5. The precise quantitative analysis method for lipidomics according to claim 1, characterized in that, The process for establishing the lipid liquid chromatography-tandem mass spectrometry quantitative parameter database is as follows: S301: A multiple linear regression model was established with carbon chain length and number of double bonds as independent variables and retention time as the dependent variable. The prediction equation is: y = aX1 + bX2 + c; Where: X1 is the carbon chain length of the lipid, X2 is the number of double bonds in the lipid, y is the retention time, a is the coefficient corresponding to the carbon chain length, b is the coefficient corresponding to the number of double bonds, and c is a constant term; S302: Based on the liquid chromatography-mass spectrometry parameters of four reference standards in phosphatidic acid, phosphatidylglycerol, phosphatidylethanolamine, diglyceride, phosphatidylserine, phosphatidylinositol, lysophosphatidylcholine, ceramide, lysophosphatidylethanolamine, sphingomyelin, phosphatidylcholine, triglycerides, and fatty acid subclasses, the prediction equation described in S301 was established. The predicted retention time of lipids without reference standards was obtained by substituting the parameters of a self-built library of lipids without reference standards previously established in the laboratory into the above equation. The liquid chromatography-mass spectrometry parameters include carbon chain length and number of double bonds; S303: Establish a database of quantitative parameters for lipid liquid chromatography-tandem mass spectrometry (LC-MS / MS) containing 1723 lipids across 13 subclasses; the database includes the lipid name, parent ion, daughter ion, declustering voltage, collision energy, inlet voltage, collision chamber outlet voltage, and retention time.

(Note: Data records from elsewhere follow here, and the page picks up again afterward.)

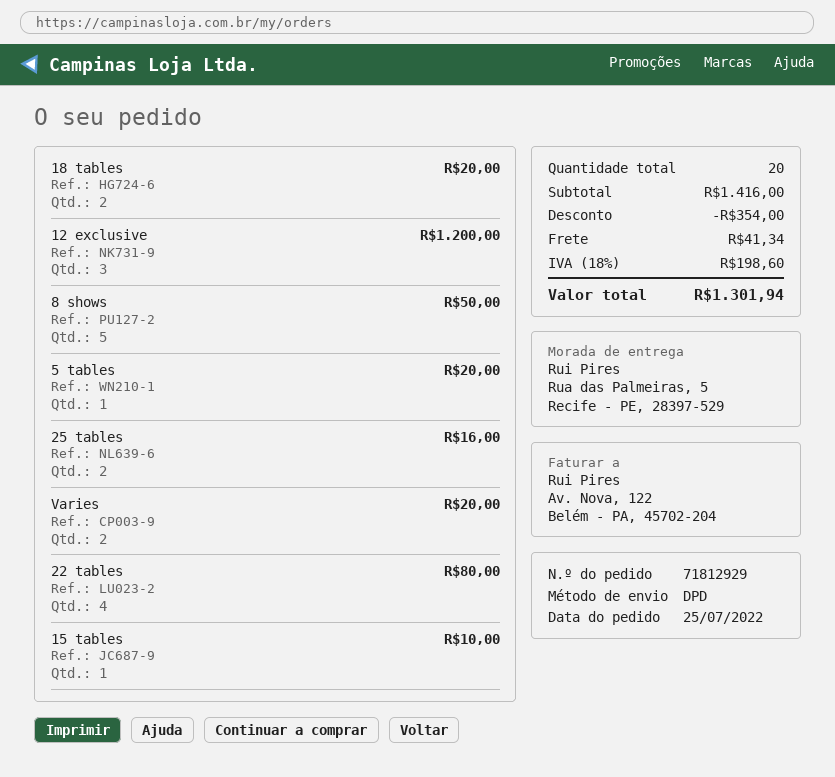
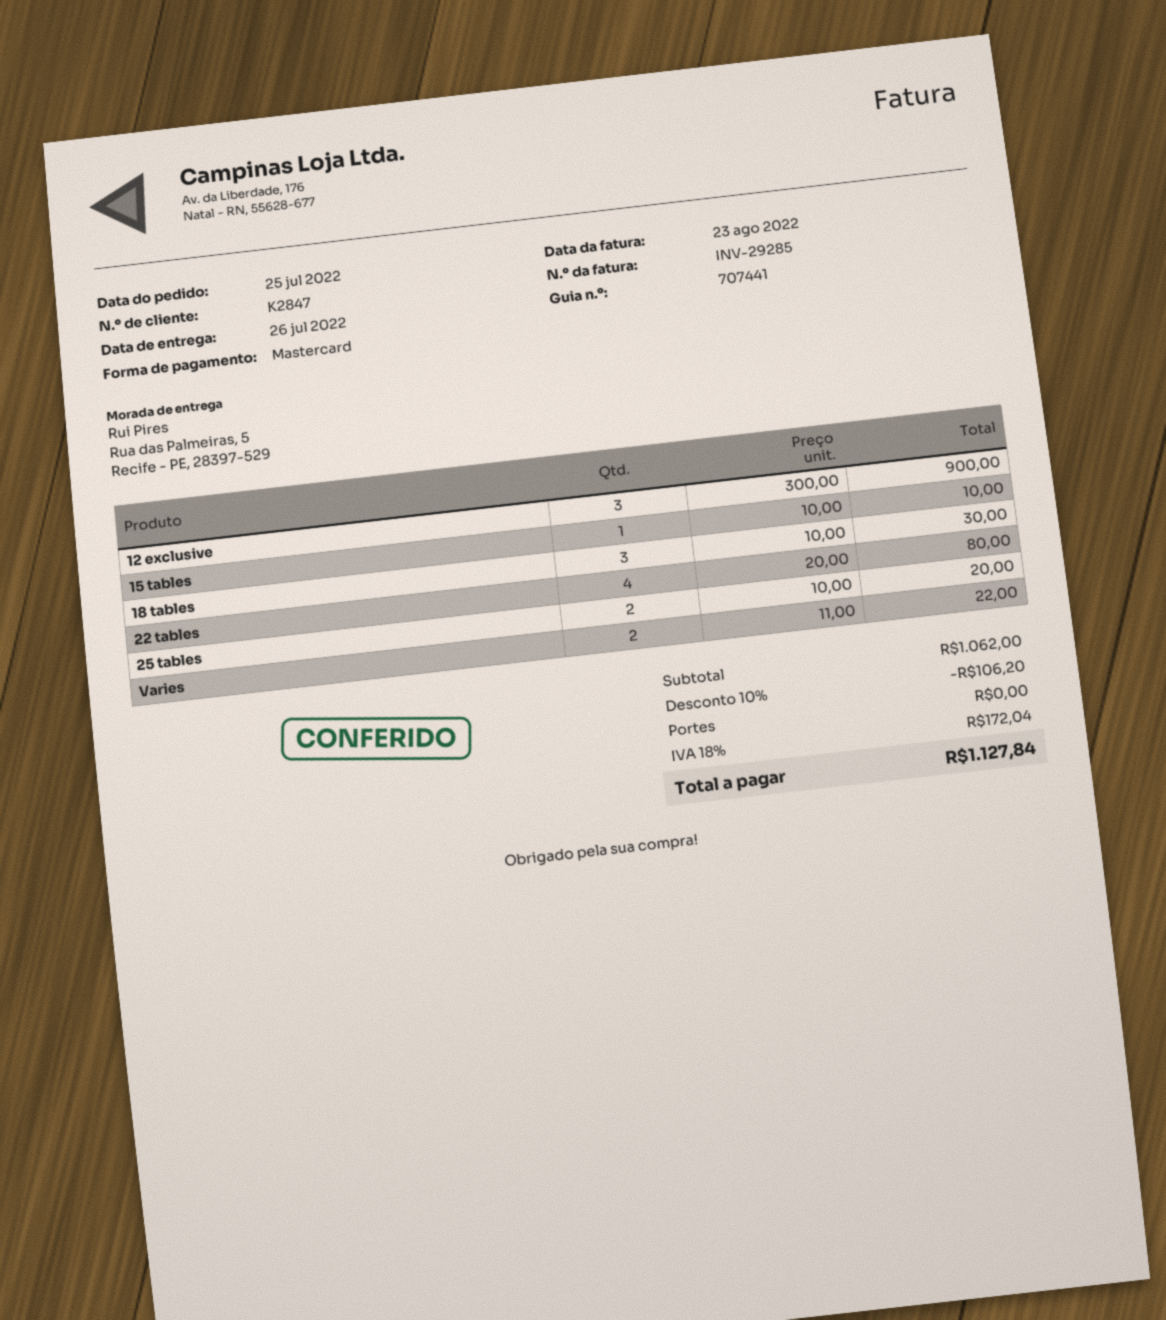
18 tables: 2 for 20.00 -> 3 for 30.00
12 exclusive: 3 for 1200.00 -> 3 for 900.00
8 shows: 5 for 50.00 -> none
5 tables: 1 for 20.00 -> none
25 tables: 2 for 16.00 -> 2 for 20.00
Varies: 2 for 20.00 -> 2 for 22.00
subtotal: 1416.00 -> 1062.00
discount: 354.00 -> 106.20
shipping: 41.34 -> 0.00
tax: 18% = 198.60 -> 18% = 172.04
total: 1301.94 -> 1127.84

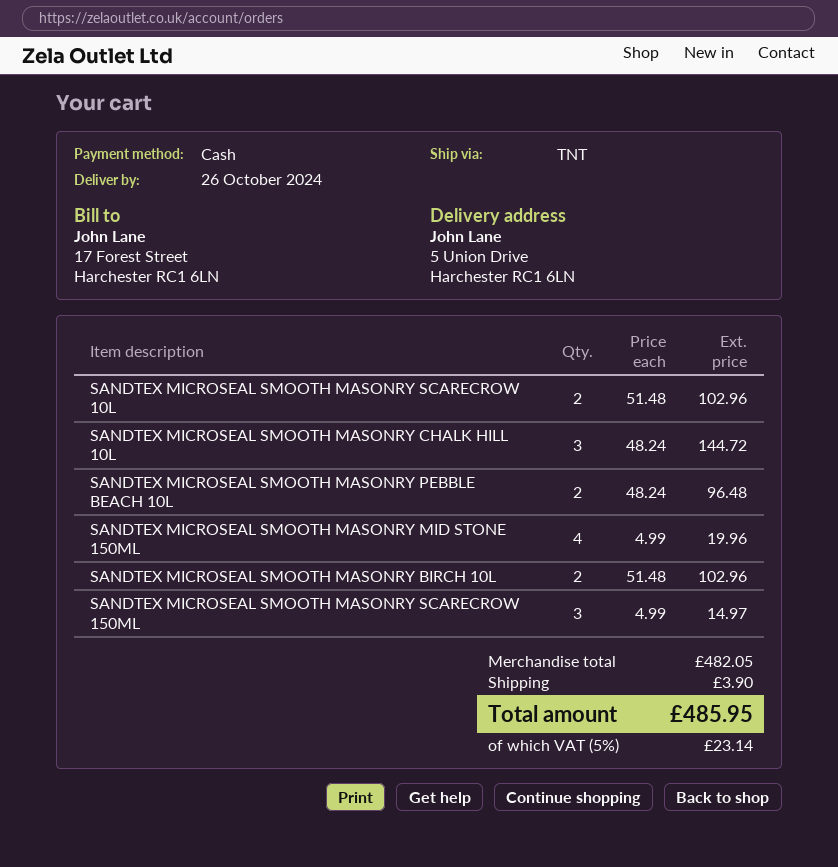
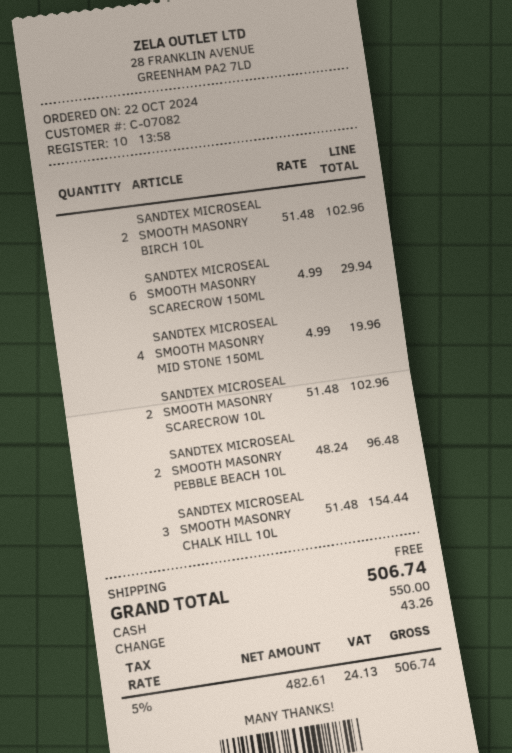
SANDTEX MICROSEAL SMOOTH MASONRY CHALK HILL 10L: 3 x 48.24 = 144.72 -> 3 x 51.48 = 154.44
SANDTEX MICROSEAL SMOOTH MASONRY SCARECROW 150ML: 3 x 4.99 = 14.97 -> 6 x 4.99 = 29.94
shipping: 3.90 -> 0.00
tax: 5% = 23.14 -> 5% = 24.13
total: 485.95 -> 506.74

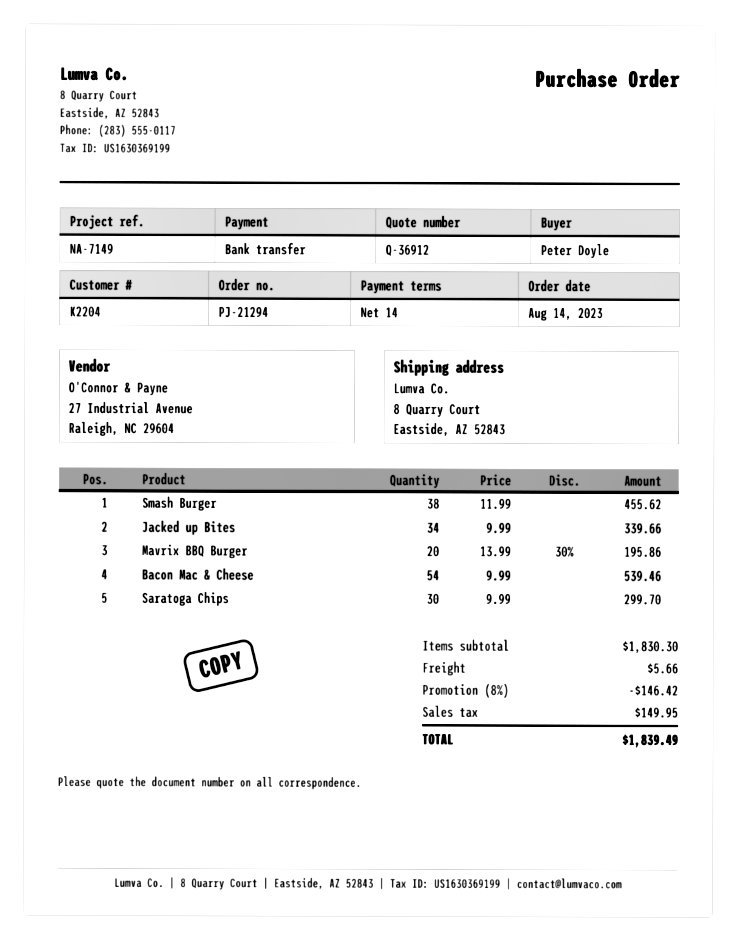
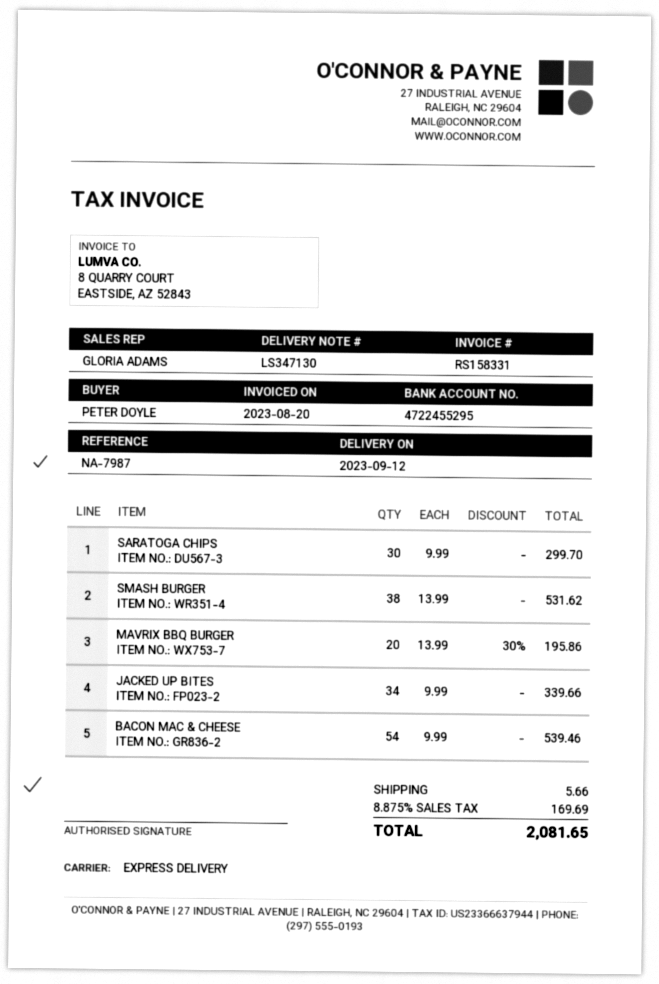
reference: NA-7149 -> NA-7987
Smash Burger: 38 x 11.99 = 455.62 -> 38 x 13.99 = 531.62
discount: 8% = 146.42 -> none
tax: 149.95 -> 169.69
total: 1839.49 -> 2081.65

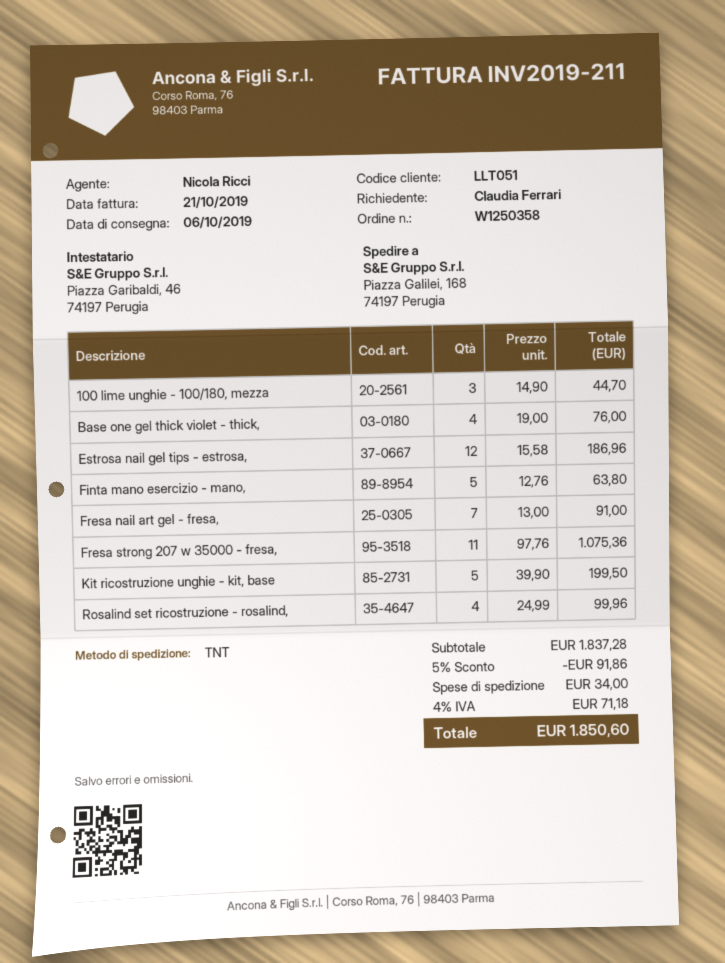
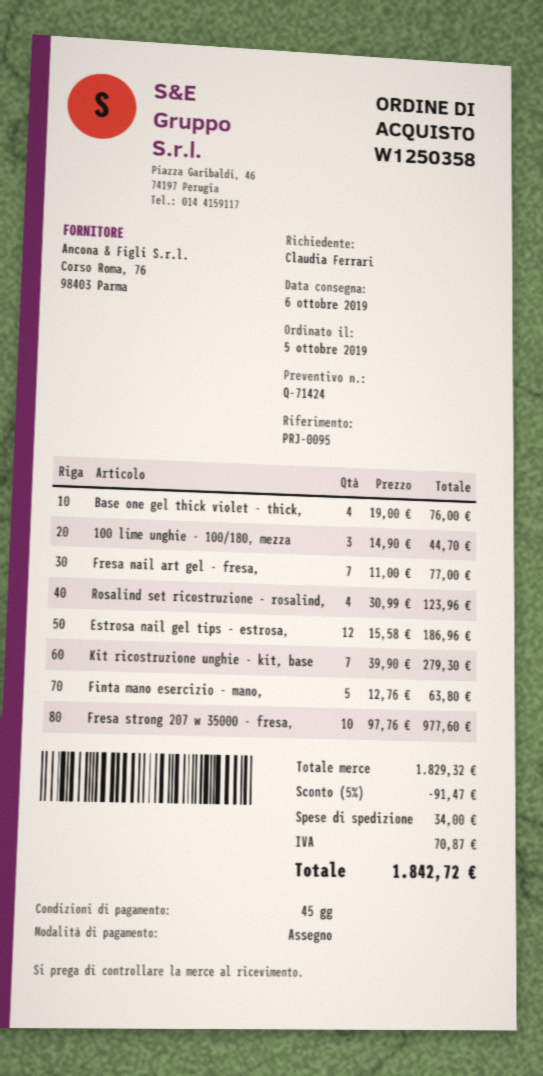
Fresa nail art gel - fresa,: 7 x 13.00 = 91.00 -> 7 x 11.00 = 77.00
Fresa strong 207 w 35000 - fresa,: 11 x 97.76 = 1075.36 -> 10 x 97.76 = 977.60
Kit ricostruzione unghie - kit, base: 5 x 39.90 = 199.50 -> 7 x 39.90 = 279.30
Rosalind set ricostruzione - rosalind,: 4 x 24.99 = 99.96 -> 4 x 30.99 = 123.96
subtotal: 1837.28 -> 1829.32
discount: 5% = 91.86 -> 5% = 91.47
tax: 71.18 -> 70.87
total: 1850.60 -> 1842.72

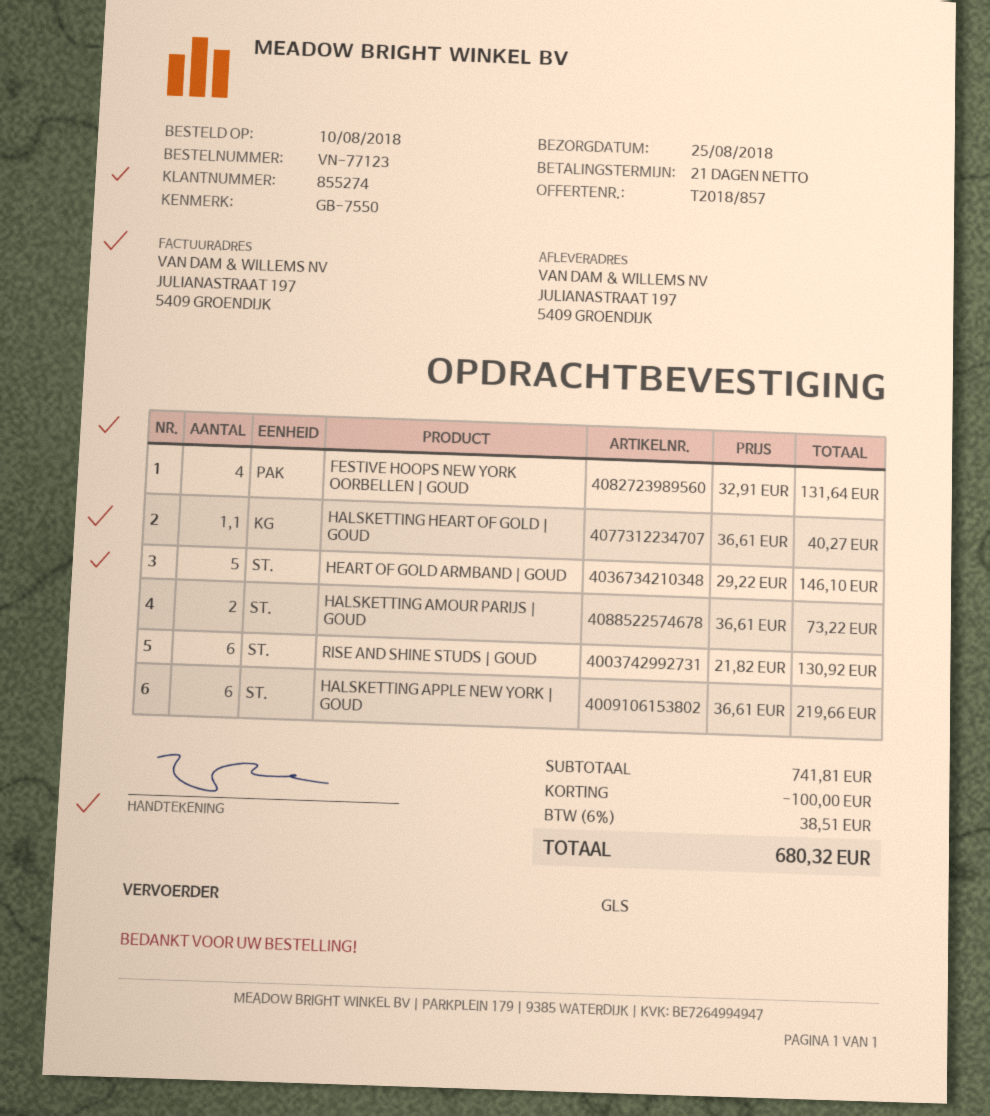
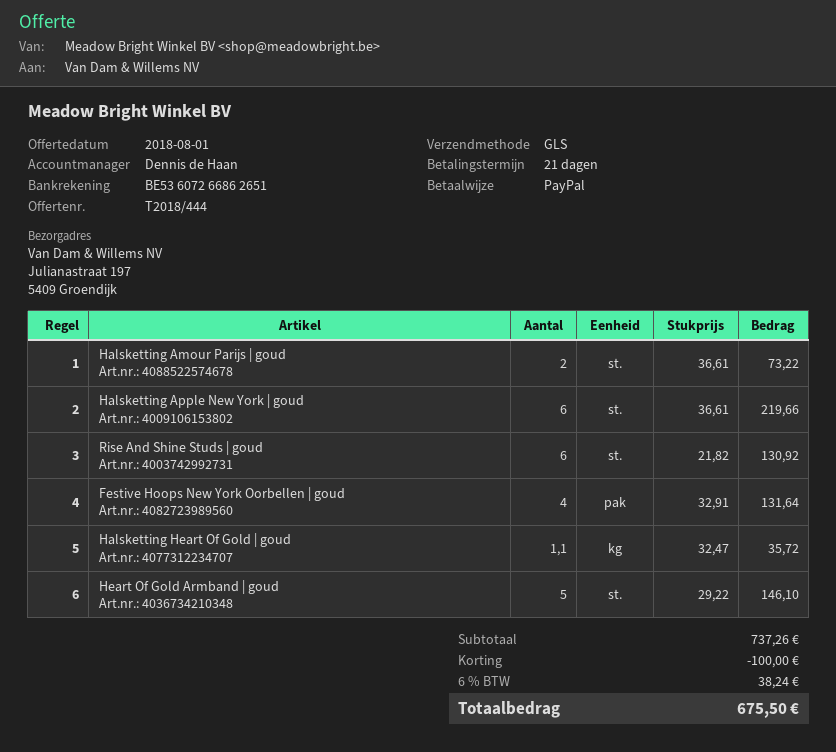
quote number: T2018/857 -> T2018/444
HALSKETTING HEART OF GOLD | GOUD: 1.1 x 36.61 = 40.27 -> 1.1 x 32.47 = 35.72
subtotal: 741.81 -> 737.26
tax: 6% = 38.51 -> 6% = 38.24
total: 680.32 -> 675.50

6. The precise quantitative analysis method for lipidomics according to claim 5, characterized in that, The multiple linear regression model introduces a constant term A, which is changed from the original y=aX1+bX2+c to y=aX1+bX2+c+A. The constant term A is the difference in retention time between two repeated measurements of any lipid in the same lipid subclass.
7. The application of the precise quantitative lipidomics analysis method according to any one of claims 1 to 6 in determining the concentrations of phosphatidic acid, phosphatidylglycerol, phosphatidylethanolamine, diglycerides, phosphatidylserine, phosphatidylinositol, lysophosphatidylcholine, ceramide, lysophosphatidylethanolamine, sphingomyelin, phosphatidylcholine, triglycerides, and fatty acids.
8. The application of the precise quantitative lipidomics analysis method as described in any one of claims 1 to 6 in screening lipid biomarkers in tumor tissues and adjacent normal tissues of liver cancer patients.